■ EXERCISE AIM:
The answer should consist of all the entries, repeated word for word.

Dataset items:
*** Block opens ***

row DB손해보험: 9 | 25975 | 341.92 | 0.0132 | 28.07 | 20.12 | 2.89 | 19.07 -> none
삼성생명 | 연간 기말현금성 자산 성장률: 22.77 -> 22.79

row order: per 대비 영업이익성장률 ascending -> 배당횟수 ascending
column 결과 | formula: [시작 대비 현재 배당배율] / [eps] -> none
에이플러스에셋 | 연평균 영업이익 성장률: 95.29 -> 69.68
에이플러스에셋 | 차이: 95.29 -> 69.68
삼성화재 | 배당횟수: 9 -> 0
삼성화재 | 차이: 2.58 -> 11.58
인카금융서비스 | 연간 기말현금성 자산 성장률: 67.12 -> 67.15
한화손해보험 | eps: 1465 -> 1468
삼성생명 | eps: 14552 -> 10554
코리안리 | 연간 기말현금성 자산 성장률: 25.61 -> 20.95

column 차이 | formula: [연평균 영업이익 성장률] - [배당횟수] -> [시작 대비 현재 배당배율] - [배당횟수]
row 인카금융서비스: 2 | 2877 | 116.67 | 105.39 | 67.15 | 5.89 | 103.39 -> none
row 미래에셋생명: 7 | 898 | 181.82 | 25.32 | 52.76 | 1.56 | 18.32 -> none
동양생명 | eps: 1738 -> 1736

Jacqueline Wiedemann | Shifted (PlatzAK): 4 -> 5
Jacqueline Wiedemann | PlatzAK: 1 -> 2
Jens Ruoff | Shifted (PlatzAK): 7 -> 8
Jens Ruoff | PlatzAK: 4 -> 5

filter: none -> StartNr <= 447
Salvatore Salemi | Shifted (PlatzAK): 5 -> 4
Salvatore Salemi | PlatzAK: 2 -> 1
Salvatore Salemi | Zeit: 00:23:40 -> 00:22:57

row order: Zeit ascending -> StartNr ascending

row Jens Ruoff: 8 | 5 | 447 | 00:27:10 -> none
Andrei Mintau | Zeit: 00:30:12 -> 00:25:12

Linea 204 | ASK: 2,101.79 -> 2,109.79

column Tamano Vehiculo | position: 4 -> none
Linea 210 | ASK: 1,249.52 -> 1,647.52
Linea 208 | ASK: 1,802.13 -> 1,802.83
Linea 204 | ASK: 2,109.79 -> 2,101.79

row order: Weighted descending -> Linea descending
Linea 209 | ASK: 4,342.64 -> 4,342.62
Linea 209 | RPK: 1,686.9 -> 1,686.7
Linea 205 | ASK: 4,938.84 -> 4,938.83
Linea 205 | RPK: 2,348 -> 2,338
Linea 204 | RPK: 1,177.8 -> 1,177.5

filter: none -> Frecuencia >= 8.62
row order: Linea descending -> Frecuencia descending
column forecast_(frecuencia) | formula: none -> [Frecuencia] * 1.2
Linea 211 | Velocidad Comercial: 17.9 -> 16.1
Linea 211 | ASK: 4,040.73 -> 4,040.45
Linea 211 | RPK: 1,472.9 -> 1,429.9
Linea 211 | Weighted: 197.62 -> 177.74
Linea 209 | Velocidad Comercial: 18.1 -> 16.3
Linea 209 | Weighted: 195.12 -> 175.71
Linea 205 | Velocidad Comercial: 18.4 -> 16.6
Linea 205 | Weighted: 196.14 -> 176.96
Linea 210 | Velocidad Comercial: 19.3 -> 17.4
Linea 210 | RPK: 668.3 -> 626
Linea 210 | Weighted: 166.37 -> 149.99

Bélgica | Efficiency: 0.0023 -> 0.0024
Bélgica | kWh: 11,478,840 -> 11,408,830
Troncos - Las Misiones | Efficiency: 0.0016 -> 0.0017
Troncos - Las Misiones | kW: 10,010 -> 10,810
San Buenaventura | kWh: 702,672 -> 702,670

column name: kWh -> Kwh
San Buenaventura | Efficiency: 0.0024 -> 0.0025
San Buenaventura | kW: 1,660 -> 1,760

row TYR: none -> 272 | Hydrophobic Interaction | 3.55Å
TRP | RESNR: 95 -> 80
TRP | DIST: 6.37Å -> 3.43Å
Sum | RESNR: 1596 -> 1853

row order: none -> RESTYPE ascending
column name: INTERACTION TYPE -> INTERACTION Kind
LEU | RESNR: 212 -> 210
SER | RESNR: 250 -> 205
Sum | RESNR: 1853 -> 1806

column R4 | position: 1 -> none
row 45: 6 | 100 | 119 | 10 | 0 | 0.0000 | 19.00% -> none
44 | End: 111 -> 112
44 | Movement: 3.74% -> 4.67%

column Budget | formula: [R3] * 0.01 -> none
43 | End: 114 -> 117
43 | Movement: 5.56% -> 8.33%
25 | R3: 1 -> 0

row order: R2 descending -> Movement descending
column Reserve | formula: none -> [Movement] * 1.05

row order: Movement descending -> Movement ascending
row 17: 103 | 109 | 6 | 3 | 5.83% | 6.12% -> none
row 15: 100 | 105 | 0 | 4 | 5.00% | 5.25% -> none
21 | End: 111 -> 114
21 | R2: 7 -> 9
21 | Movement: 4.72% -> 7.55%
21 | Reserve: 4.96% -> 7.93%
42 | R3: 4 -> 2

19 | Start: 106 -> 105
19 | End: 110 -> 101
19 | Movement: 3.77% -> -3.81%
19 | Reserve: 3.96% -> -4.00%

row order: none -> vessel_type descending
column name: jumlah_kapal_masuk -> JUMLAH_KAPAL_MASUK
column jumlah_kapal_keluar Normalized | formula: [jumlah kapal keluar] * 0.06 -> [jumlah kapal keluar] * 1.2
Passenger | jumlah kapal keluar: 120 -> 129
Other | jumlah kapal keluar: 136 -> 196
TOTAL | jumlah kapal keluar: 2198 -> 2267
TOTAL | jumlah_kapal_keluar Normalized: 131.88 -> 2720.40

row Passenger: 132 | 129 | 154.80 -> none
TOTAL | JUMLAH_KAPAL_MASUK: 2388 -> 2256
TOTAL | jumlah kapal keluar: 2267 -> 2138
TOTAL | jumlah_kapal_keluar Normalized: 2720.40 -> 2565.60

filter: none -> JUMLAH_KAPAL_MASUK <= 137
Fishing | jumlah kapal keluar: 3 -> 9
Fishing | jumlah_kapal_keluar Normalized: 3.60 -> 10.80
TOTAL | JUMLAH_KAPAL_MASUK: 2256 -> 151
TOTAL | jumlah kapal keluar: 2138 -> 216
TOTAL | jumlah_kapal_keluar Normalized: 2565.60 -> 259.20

*** Block closes ***

■ FINISHED EXERCISE:
row DB손해보험: 9 | 25975 | 341.92 | 0.0132 | 28.07 | 20.12 | 2.89 | 19.07 -> none
삼성생명 | 연간 기말현금성 자산 성장률: 22.77 -> 22.79

row order: per 대비 영업이익성장률 ascending -> 배당횟수 ascending
column 결과 | formula: [시작 대비 현재 배당배율] / [eps] -> none
에이플러스에셋 | 연평균 영업이익 성장률: 95.29 -> 69.68
에이플러스에셋 | 차이: 95.29 -> 69.68
삼성화재 | 배당횟수: 9 -> 0
삼성화재 | 차이: 2.58 -> 11.58
인카금융서비스 | 연간 기말현금성 자산 성장률: 67.12 -> 67.15
한화손해보험 | eps: 1465 -> 1468
삼성생명 | eps: 14552 -> 10554
코리안리 | 연간 기말현금성 자산 성장률: 25.61 -> 20.95

column 차이 | formula: [연평균 영업이익 성장률] - [배당횟수] -> [시작 대비 현재 배당배율] - [배당횟수]
row 인카금융서비스: 2 | 2877 | 116.67 | 105.39 | 67.15 | 5.89 | 103.39 -> none
row 미래에셋생명: 7 | 898 | 181.82 | 25.32 | 52.76 | 1.56 | 18.32 -> none
동양생명 | eps: 1738 -> 1736

Jacqueline Wiedemann | Shifted (PlatzAK): 4 -> 5
Jacqueline Wiedemann | PlatzAK: 1 -> 2
Jens Ruoff | Shifted (PlatzAK): 7 -> 8
Jens Ruoff | PlatzAK: 4 -> 5

filter: none -> StartNr <= 447
Salvatore Salemi | Shifted (PlatzAK): 5 -> 4
Salvatore Salemi | PlatzAK: 2 -> 1
Salvatore Salemi | Zeit: 00:23:40 -> 00:22:57

row order: Zeit ascending -> StartNr ascending

row Jens Ruoff: 8 | 5 | 447 | 00:27:10 -> none
Andrei Mintau | Zeit: 00:30:12 -> 00:25:12

Linea 204 | ASK: 2,101.79 -> 2,109.79

column Tamano Vehiculo | position: 4 -> none
Linea 210 | ASK: 1,249.52 -> 1,647.52
Linea 208 | ASK: 1,802.13 -> 1,802.83
Linea 204 | ASK: 2,109.79 -> 2,101.79

row order: Weighted descending -> Linea descending
Linea 209 | ASK: 4,342.64 -> 4,342.62
Linea 209 | RPK: 1,686.9 -> 1,686.7
Linea 205 | ASK: 4,938.84 -> 4,938.83
Linea 205 | RPK: 2,348 -> 2,338
Linea 204 | RPK: 1,177.8 -> 1,177.5

filter: none -> Frecuencia >= 8.62
row order: Linea descending -> Frecuencia descending
column forecast_(frecuencia) | formula: none -> [Frecuencia] * 1.2
Linea 211 | Velocidad Comercial: 17.9 -> 16.1
Linea 211 | ASK: 4,040.73 -> 4,040.45
Linea 211 | RPK: 1,472.9 -> 1,429.9
Linea 211 | Weighted: 197.62 -> 177.74
Linea 209 | Velocidad Comercial: 18.1 -> 16.3
Linea 209 | Weighted: 195.12 -> 175.71
Linea 205 | Velocidad Comercial: 18.4 -> 16.6
Linea 205 | Weighted: 196.14 -> 176.96
Linea 210 | Velocidad Comercial: 19.3 -> 17.4
Linea 210 | RPK: 668.3 -> 626
Linea 210 | Weighted: 166.37 -> 149.99

Bélgica | Efficiency: 0.0023 -> 0.0024
Bélgica | kWh: 11,478,840 -> 11,408,830
Troncos - Las Misiones | Efficiency: 0.0016 -> 0.0017
Troncos - Las Misiones | kW: 10,010 -> 10,810
San Buenaventura | kWh: 702,672 -> 702,670

column name: kWh -> Kwh
San Buenaventura | Efficiency: 0.0024 -> 0.0025
San Buenaventura | kW: 1,660 -> 1,760

row TYR: none -> 272 | Hydrophobic Interaction | 3.55Å
TRP | RESNR: 95 -> 80
TRP | DIST: 6.37Å -> 3.43Å
Sum | RESNR: 1596 -> 1853

row order: none -> RESTYPE ascending
column name: INTERACTION TYPE -> INTERACTION Kind
LEU | RESNR: 212 -> 210
SER | RESNR: 250 -> 205
Sum | RESNR: 1853 -> 1806

column R4 | position: 1 -> none
row 45: 6 | 100 | 119 | 10 | 0 | 0.0000 | 19.00% -> none
44 | End: 111 -> 112
44 | Movement: 3.74% -> 4.67%

column Budget | formula: [R3] * 0.01 -> none
43 | End: 114 -> 117
43 | Movement: 5.56% -> 8.33%
25 | R3: 1 -> 0

row order: R2 descending -> Movement descending
column Reserve | formula: none -> [Movement] * 1.05

row order: Movement descending -> Movement ascending
row 17: 103 | 109 | 6 | 3 | 5.83% | 6.12% -> none
row 15: 100 | 105 | 0 | 4 | 5.00% | 5.25% -> none
21 | End: 111 -> 114
21 | R2: 7 -> 9
21 | Movement: 4.72% -> 7.55%
21 | Reserve: 4.96% -> 7.93%
42 | R3: 4 -> 2

19 | Start: 106 -> 105
19 | End: 110 -> 101
19 | Movement: 3.77% -> -3.81%
19 | Reserve: 3.96% -> -4.00%

row order: none -> vessel_type descending
column name: jumlah_kapal_masuk -> JUMLAH_KAPAL_MASUK
column jumlah_kapal_keluar Normalized | formula: [jumlah kapal keluar] * 0.06 -> [jumlah kapal keluar] * 1.2
Passenger | jumlah kapal keluar: 120 -> 129
Other | jumlah kapal keluar: 136 -> 196
TOTAL | jumlah kapal keluar: 2198 -> 2267
TOTAL | jumlah_kapal_keluar Normalized: 131.88 -> 2720.40

row Passenger: 132 | 129 | 154.80 -> none
TOTAL | JUMLAH_KAPAL_MASUK: 2388 -> 2256
TOTAL | jumlah kapal keluar: 2267 -> 2138
TOTAL | jumlah_kapal_keluar Normalized: 2720.40 -> 2565.60

filter: none -> JUMLAH_KAPAL_MASUK <= 137
Fishing | jumlah kapal keluar: 3 -> 9
Fishing | jumlah_kapal_keluar Normalized: 3.60 -> 10.80
TOTAL | JUMLAH_KAPAL_MASUK: 2256 -> 151
TOTAL | jumlah kapal keluar: 2138 -> 216
TOTAL | jumlah_kapal_keluar Normalized: 2565.60 -> 259.20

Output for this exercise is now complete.